> [Problem requirements]
Each line of the data is to be output verbatim, with the images removed.

[Recorded data]
★ ★ ★

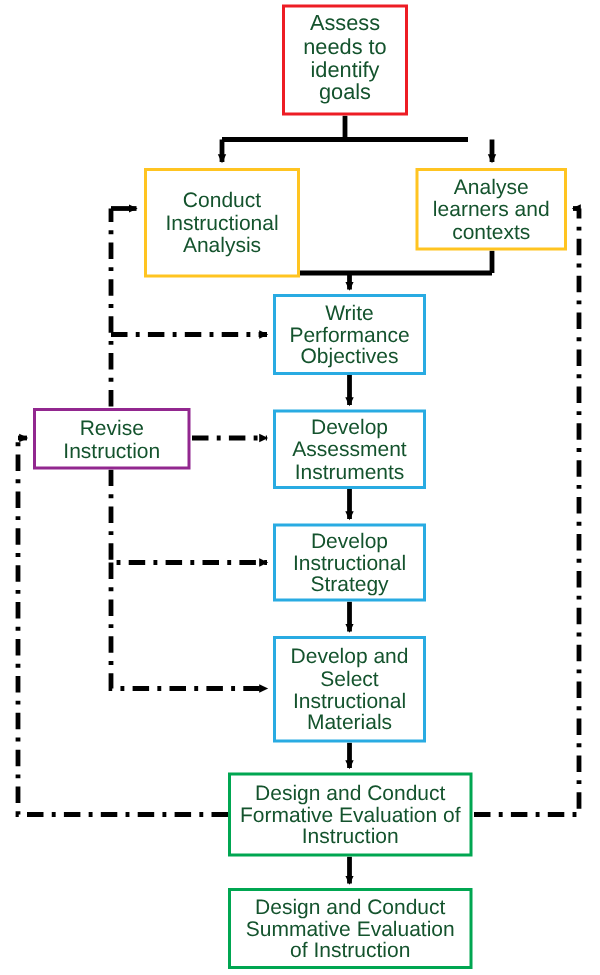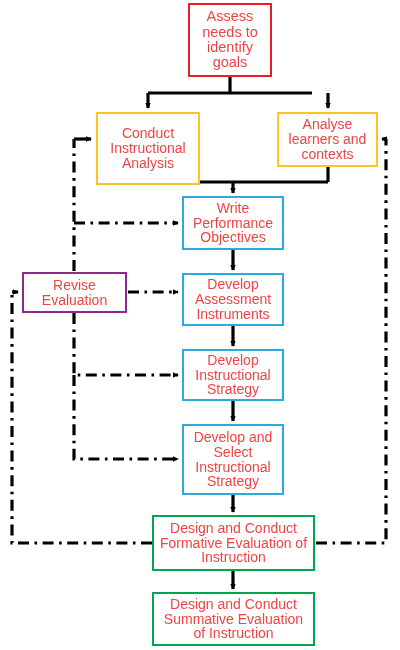--- a/index.html
+++ b/index.html
@@ -31,7 +31,7 @@
     align-items: center;
     justify-content: center;
     text-align: center;
-    color: #ef4444;
+    color: #14532d;
     line-height: 1.06;
     z-index: 3;
   }

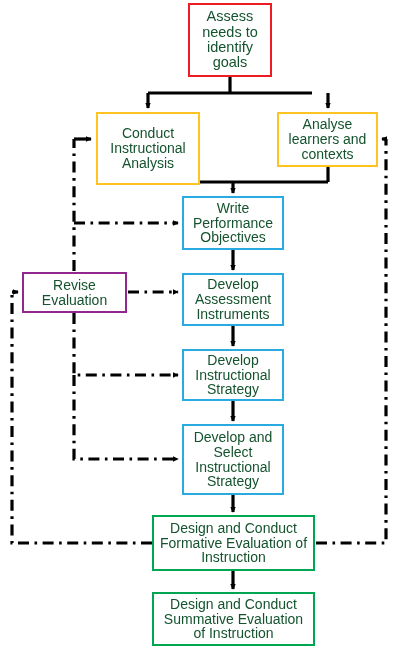--- a/index.html
+++ b/index.html
@@ -146,7 +146,7 @@
 
   <div class="node n-revise">
     <span class="lbl">Revise
-Evaluation</span>
+Instruction</span>
   </div>
 
   <div class="node n-formative">

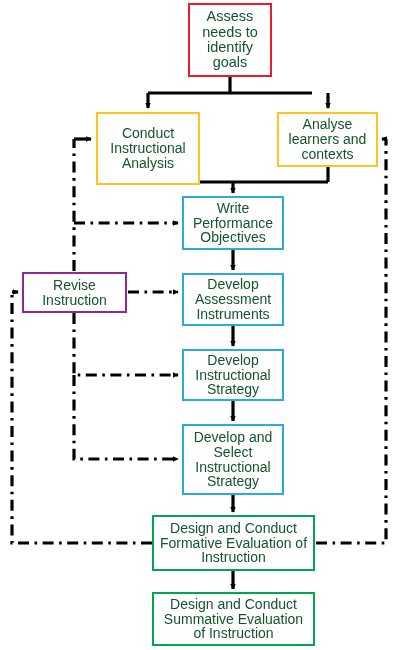--- a/index.html
+++ b/index.html
@@ -141,7 +141,7 @@
     <span class="lbl">Develop and
 Select
 Instructional
-Strategy</span>
+Materials</span>
   </div>
 
   <div class="node n-revise">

★ ★ ★

> [Answer space]
--- a/index.html
+++ b/index.html
@@ -31,7 +31,7 @@
     align-items: center;
     justify-content: center;
     text-align: center;
-    color: #ef4444;
+    color: #14532d;
     line-height: 1.06;
     z-index: 3;
   }

--- a/index.html
+++ b/index.html
@@ -146,7 +146,7 @@
 
   <div class="node n-revise">
     <span class="lbl">Revise
-Evaluation</span>
+Instruction</span>
   </div>
 
   <div class="node n-formative">

--- a/index.html
+++ b/index.html
@@ -141,7 +141,7 @@
     <span class="lbl">Develop and
 Select
 Instructional
-Strategy</span>
+Materials</span>
   </div>
 
   <div class="node n-revise">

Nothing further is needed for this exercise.